AutoTrader.com (ATG), which operates the largest online automotive marketplace, filed on Friday with the SEC to raise up to $300 million in a U.S. initial public offering. The Atlanta, GA-based company, which was founded in 1997, operates under the AutoTrader.com and Kelley Blue Book brands. AutoTrader.com filed back in April 2000, just past the peak of the dot-com bubble, with just $5 million in sales and -$47 million in losses, but subsequently withdrew its registration statement in November 2000.
Today, the company looks vastly different than its tech bubble profile. For the 12 months ended March 31, 2012, Autotrader.com generated $1.1 billion in sales, $335 million in adjusted EBITDA and $62 million in net income. The company-- which generates the bulk of its revenue from selling pay-for-placement listing subscriptions to dealers-- saw revenue growth accelerate in 2011, increasing 39% year-over-year compared to a 17% increase in 2010. A large part of Autotrader.com's 2011 revenue growth was driven by four acquisitions, most notably Kelley Blue Book, which it purchased for $532 million in December 2010. Kelly Blue Book generated over $120 million in standalone sales in both 2009 and 2010.

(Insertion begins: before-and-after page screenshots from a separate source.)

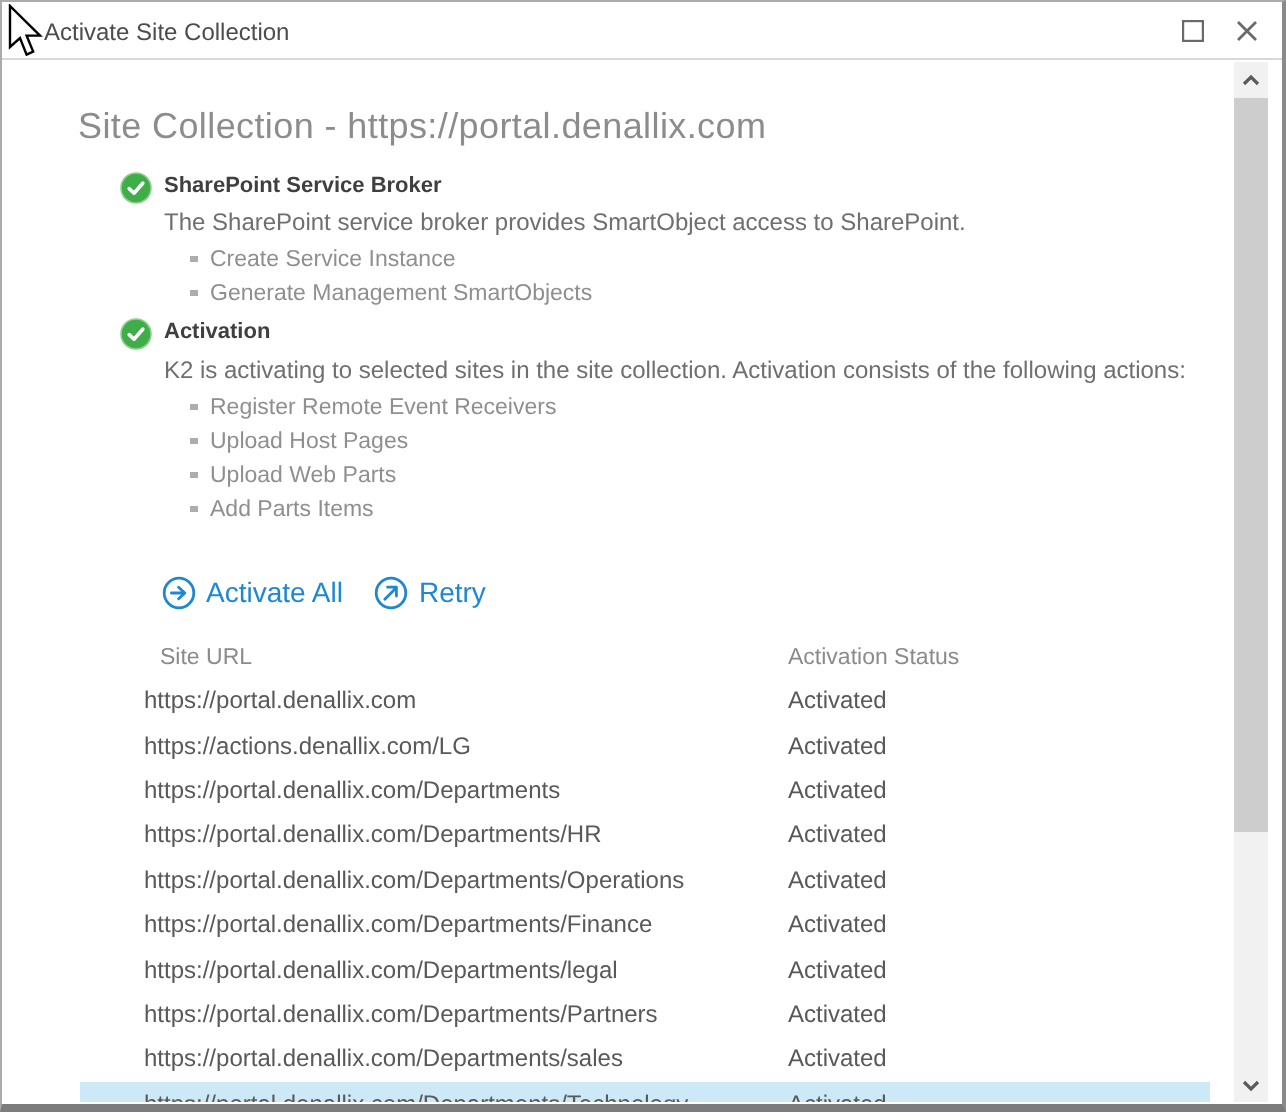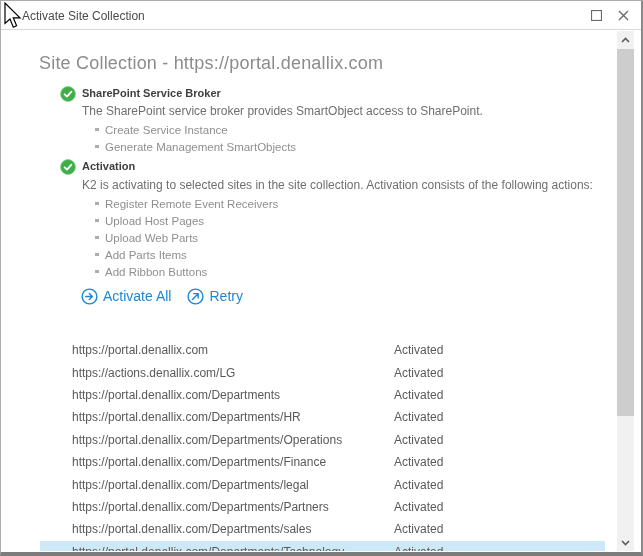--- a/index.html
+++ b/index.html
@@ -99,40 +99,43 @@
       <circle cx="8" cy="8" r="7.5" fill="none" stroke="#8fd08f" stroke-width="0.8"></circle>
       <path d="M4.6 8.3 L7 10.6 L11.4 5.6" stroke="#ffffff" stroke-width="1.8" fill="none" stroke-linecap="round" stroke-linejoin="round"></path>
     </svg>
     <div class="sec-title" style="left:80px; top:129px;">Activation</div>
     <div class="sec-desc" style="left:80px; top:147px;">K2 is activating to selected sites in the site collection. Activation consists of the following actions:</div>
     <ul class="bullets" style="left:93px; top:164px;">
       <li>Register Remote Event Receivers</li>
       <li>Upload Host Pages</li>
       <li>Upload Web Parts</li>
       <li>Add Parts Items</li>
-      <li>Add Ribbon Buttons</li>
     </ul>
 
     <div class="actions">
       <button class="action-link">
         <svg width="17" height="17" viewBox="0 0 17 17">
           <circle cx="8.5" cy="8.5" r="7.4" fill="none" stroke="#1e87d2" stroke-width="1.4"></circle>
           <path d="M4.7 8.5 H11 M8.3 5.6 L11.4 8.5 L8.3 11.4" fill="none" stroke="#1e87d2" stroke-width="1.4" stroke-linecap="round" stroke-linejoin="round"></path>
         </svg>
         <span class="lbl">Activate All</span>
       </button>
       <button class="action-link">
         <svg width="17" height="17" viewBox="0 0 17 17">
           <circle cx="8.5" cy="8.5" r="7.4" fill="none" stroke="#1e87d2" stroke-width="1.4"></circle>
           <path d="M5.4 11.6 L11 6 M6.8 5.6 L11.2 5.6 L11.2 10" fill="none" stroke="#1e87d2" stroke-width="1.4" stroke-linecap="round" stroke-linejoin="round"></path>
         </svg>
         <span class="lbl">Retry</span>
       </button>
     </div>
 
+    <div class="theader">
+      <span>Site URL</span>
+      <span>Activation Status</span>
+    </div>
 
     <div class="trows">
       <div class="trow">
         <span>https://portal.denallix.com</span>
         <span>Activated</span>
       </div>
       <div class="trow">
         <span>https://actions.denallix.com/LG</span>
         <span>Activated</span>
       </div>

Autotrader.com, whose major shareholders include Cox Enterprises and Providence Equity Partners, plans to list on the NASDAQ under the symbol ATG. Goldman Sachs (GS) and Morgan Stanley (MS) are the joint bookrunners on the deal. No pricing terms were disclosed.
Autotrader.com's S-1 filing marks the first Internet company to file for a U.S. IPO since Facebook's (FB) debut, and only the sixth U.S. filing since the May 18. The five others include IT software company Qualys (QLYS), Realogy parent Domus Holdings (DMSH.RC), PMIC provider iWatt (IWAT), South American retailer Cencosud S.A. (CNCO) and Jamaican bank National Commercial Bank Jamaica (NCJ). Autotrader.com was the only company to file for an IPO during the week of June 11 as market tensions were high ahead of Sunday's Greek elections.